SOURCE INFORMATION: Begin

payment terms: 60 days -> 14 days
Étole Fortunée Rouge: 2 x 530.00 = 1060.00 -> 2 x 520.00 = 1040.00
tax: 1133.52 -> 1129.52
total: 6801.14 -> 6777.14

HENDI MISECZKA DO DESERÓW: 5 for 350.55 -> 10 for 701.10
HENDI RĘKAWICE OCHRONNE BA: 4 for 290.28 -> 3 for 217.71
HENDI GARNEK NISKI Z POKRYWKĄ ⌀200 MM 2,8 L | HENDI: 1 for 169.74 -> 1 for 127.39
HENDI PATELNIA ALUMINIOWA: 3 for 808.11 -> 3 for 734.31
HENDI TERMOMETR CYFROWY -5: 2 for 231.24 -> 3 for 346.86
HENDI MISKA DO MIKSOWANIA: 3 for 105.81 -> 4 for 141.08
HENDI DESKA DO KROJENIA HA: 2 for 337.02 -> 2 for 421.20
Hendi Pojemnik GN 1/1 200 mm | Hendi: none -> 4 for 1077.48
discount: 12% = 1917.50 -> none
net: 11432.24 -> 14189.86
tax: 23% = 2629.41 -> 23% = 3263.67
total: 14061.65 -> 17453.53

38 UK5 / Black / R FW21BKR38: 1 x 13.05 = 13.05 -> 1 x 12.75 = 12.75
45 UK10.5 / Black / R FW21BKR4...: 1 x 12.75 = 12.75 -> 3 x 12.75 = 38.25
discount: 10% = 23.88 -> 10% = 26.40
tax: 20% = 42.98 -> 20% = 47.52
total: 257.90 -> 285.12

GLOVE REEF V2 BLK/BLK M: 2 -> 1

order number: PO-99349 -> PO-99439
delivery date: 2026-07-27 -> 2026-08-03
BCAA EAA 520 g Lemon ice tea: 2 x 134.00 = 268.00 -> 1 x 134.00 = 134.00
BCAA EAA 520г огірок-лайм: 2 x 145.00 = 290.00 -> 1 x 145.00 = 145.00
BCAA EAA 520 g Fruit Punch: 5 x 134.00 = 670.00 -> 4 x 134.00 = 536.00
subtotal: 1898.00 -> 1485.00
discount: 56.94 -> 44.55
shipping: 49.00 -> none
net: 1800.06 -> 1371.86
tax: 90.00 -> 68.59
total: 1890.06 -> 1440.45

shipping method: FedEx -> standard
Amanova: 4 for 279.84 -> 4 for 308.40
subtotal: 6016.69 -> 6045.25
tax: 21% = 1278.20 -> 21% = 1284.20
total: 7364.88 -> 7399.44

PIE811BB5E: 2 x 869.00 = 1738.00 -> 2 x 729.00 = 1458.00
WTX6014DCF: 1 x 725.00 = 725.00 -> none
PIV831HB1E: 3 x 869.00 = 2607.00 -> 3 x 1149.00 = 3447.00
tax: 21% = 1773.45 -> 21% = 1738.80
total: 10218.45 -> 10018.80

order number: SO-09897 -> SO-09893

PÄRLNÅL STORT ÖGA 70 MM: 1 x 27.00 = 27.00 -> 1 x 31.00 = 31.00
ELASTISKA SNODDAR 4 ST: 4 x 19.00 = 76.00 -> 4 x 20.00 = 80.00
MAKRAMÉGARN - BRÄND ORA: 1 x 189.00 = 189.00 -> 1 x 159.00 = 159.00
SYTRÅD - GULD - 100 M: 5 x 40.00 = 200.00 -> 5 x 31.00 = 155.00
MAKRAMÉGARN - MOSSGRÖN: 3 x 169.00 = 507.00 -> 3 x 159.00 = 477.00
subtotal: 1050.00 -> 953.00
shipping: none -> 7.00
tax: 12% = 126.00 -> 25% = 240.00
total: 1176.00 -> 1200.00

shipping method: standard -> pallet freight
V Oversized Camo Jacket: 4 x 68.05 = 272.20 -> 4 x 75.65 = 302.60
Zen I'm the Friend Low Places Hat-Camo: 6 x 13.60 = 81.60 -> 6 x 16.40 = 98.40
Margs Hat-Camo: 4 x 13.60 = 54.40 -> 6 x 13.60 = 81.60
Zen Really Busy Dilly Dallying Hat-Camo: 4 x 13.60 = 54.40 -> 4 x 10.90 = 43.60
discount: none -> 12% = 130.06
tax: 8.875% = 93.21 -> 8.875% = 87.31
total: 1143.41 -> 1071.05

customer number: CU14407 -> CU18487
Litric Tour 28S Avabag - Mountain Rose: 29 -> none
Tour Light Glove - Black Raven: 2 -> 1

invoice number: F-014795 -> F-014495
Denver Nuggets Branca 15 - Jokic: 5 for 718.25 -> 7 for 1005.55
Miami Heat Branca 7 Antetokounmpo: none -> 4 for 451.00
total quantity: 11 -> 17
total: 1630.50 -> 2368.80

SOURCE INFORMATION: End

__PROBLEM__:
When a line in the data contains the string "Branca", copy that line.

__RESULT__:
Denver Nuggets Branca 15 - Jokic: 5 for 718.25 -> 7 for 1005.55
Miami Heat Branca 7 Antetokounmpo: none -> 4 for 451.00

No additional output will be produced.